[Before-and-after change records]
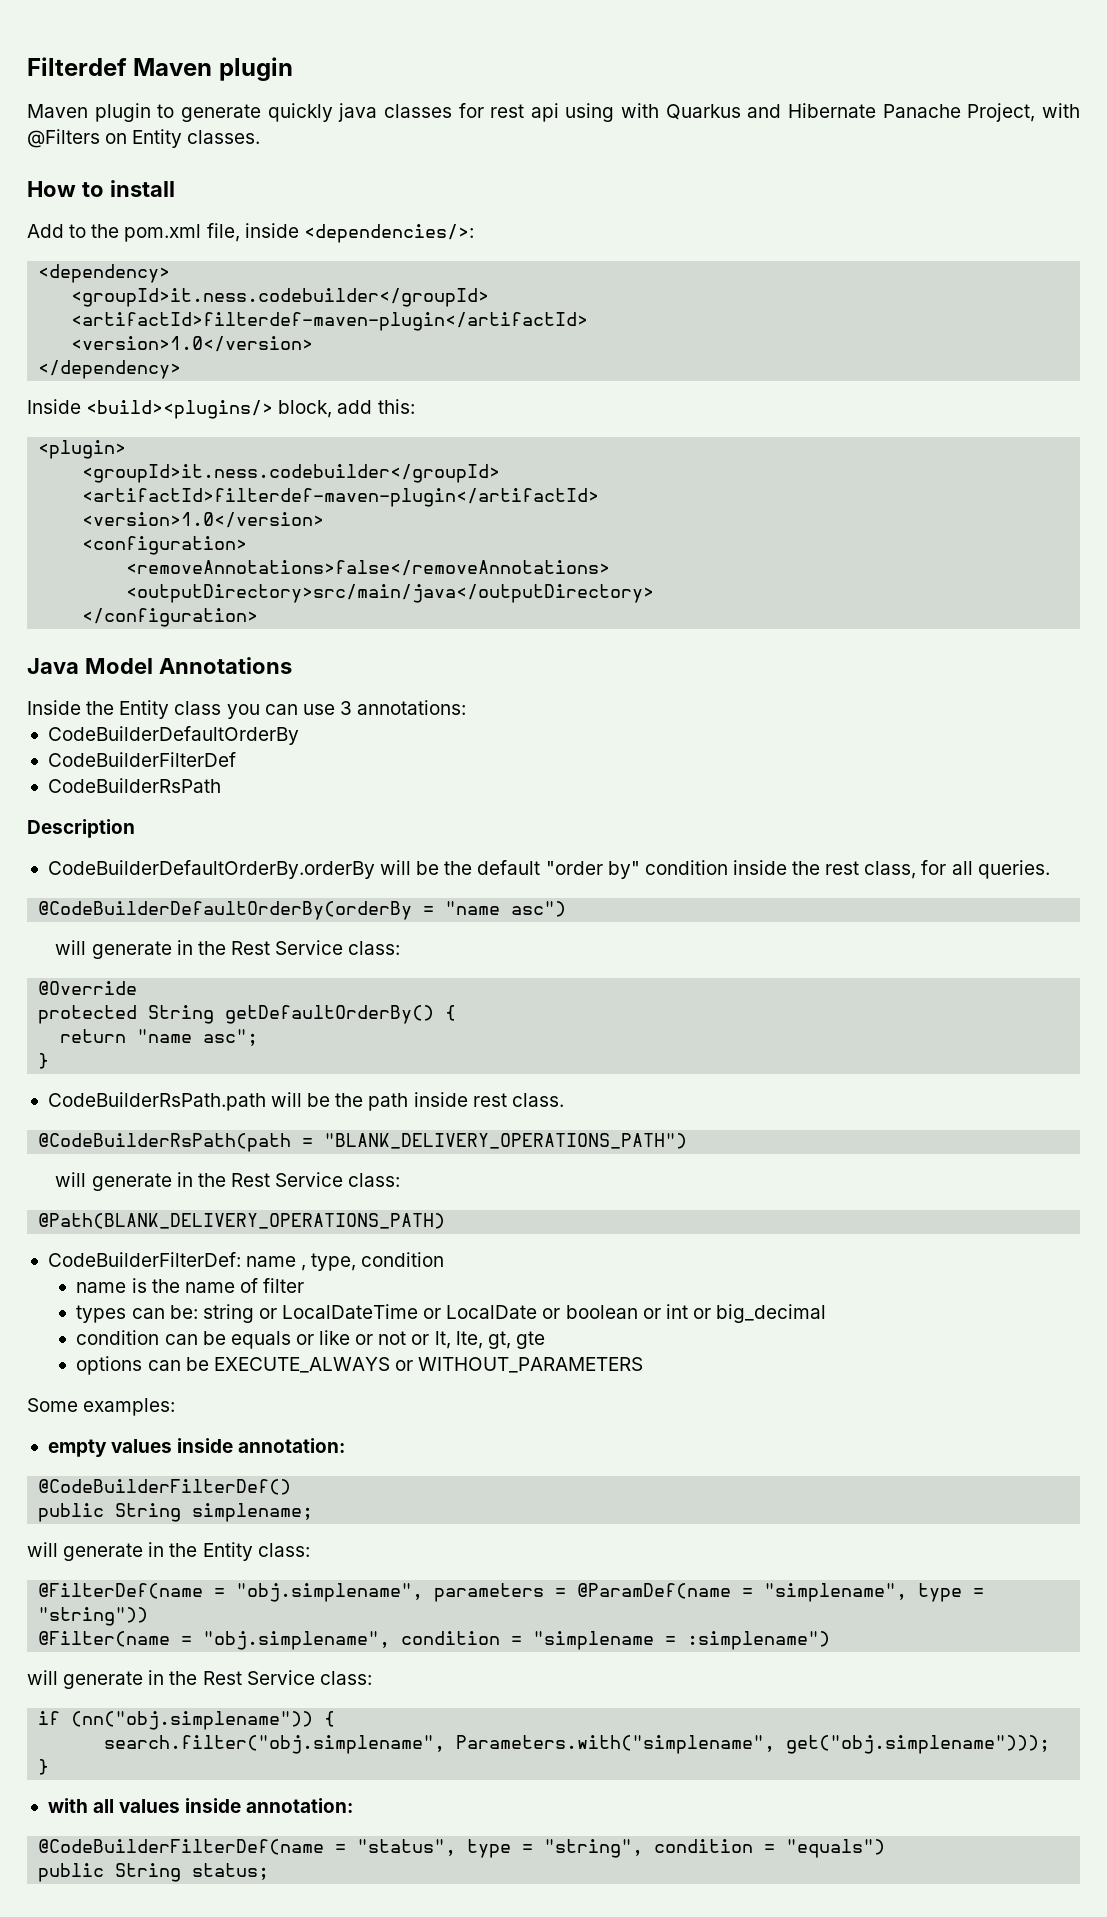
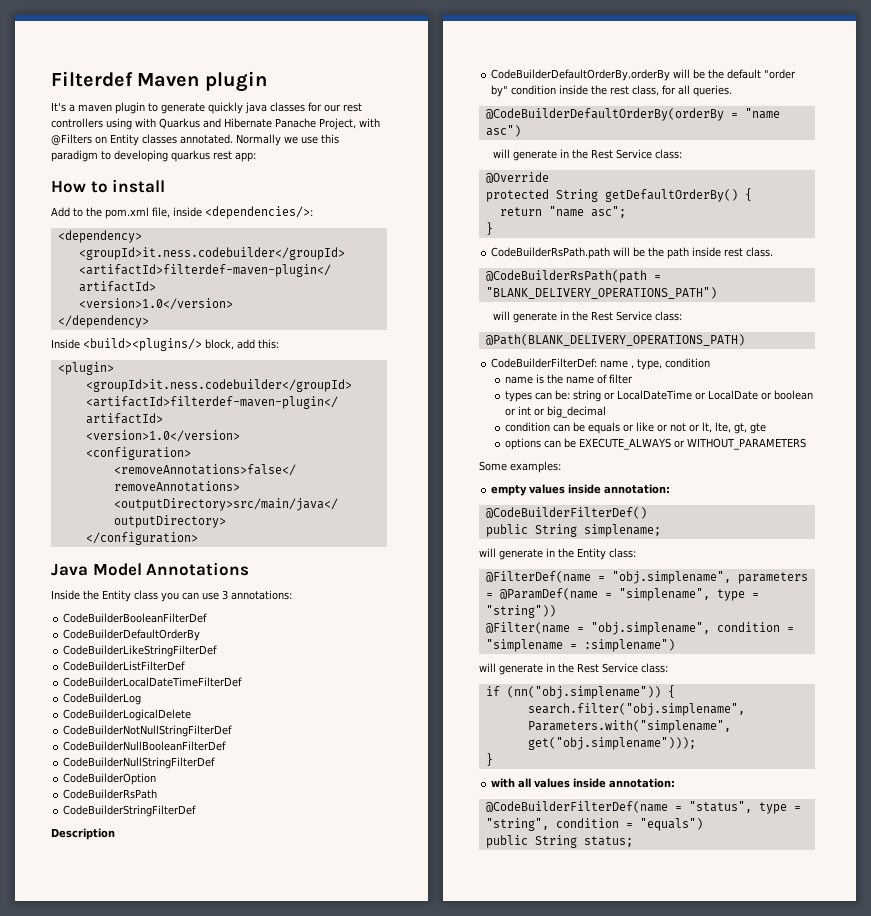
- Maven plugin to generate quickly java classes for rest api using with Quarkus and Hibernate Panache Project, with @Filters on Entity classes.
+ It's a maven plugin to generate quickly java classes for our rest controllers using with Quarkus and Hibernate Panache Project, with @Filters on Entity classes annotated. Normally we use this paradigm to developing quarkus rest app:
+ CodeBuilderBooleanFilterDef
- CodeBuilderFilterDef
+ CodeBuilderLikeStringFilterDef
+ CodeBuilderListFilterDef
+ CodeBuilderLocalDateTimeFilterDef
+ CodeBuilderLog
+ CodeBuilderLogicalDelete
+ CodeBuilderNotNullStringFilterDef
+ CodeBuilderNullBooleanFilterDef
+ CodeBuilderNullStringFilterDef
+ CodeBuilderOption
+ CodeBuilderStringFilterDef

[PROMPT]
Drop every picture and repeat the rest of the entries exactly.

[WRITTEN SOLUTION]
- Maven plugin to generate quickly java classes for rest api using with Quarkus and Hibernate Panache Project, with @Filters on Entity classes.
+ It's a maven plugin to generate quickly java classes for our rest controllers using with Quarkus and Hibernate Panache Project, with @Filters on Entity classes annotated. Normally we use this paradigm to developing quarkus rest app:
+ CodeBuilderBooleanFilterDef
- CodeBuilderFilterDef
+ CodeBuilderLikeStringFilterDef
+ CodeBuilderListFilterDef
+ CodeBuilderLocalDateTimeFilterDef
+ CodeBuilderLog
+ CodeBuilderLogicalDelete
+ CodeBuilderNotNullStringFilterDef
+ CodeBuilderNullBooleanFilterDef
+ CodeBuilderNullStringFilterDef
+ CodeBuilderOption
+ CodeBuilderStringFilterDef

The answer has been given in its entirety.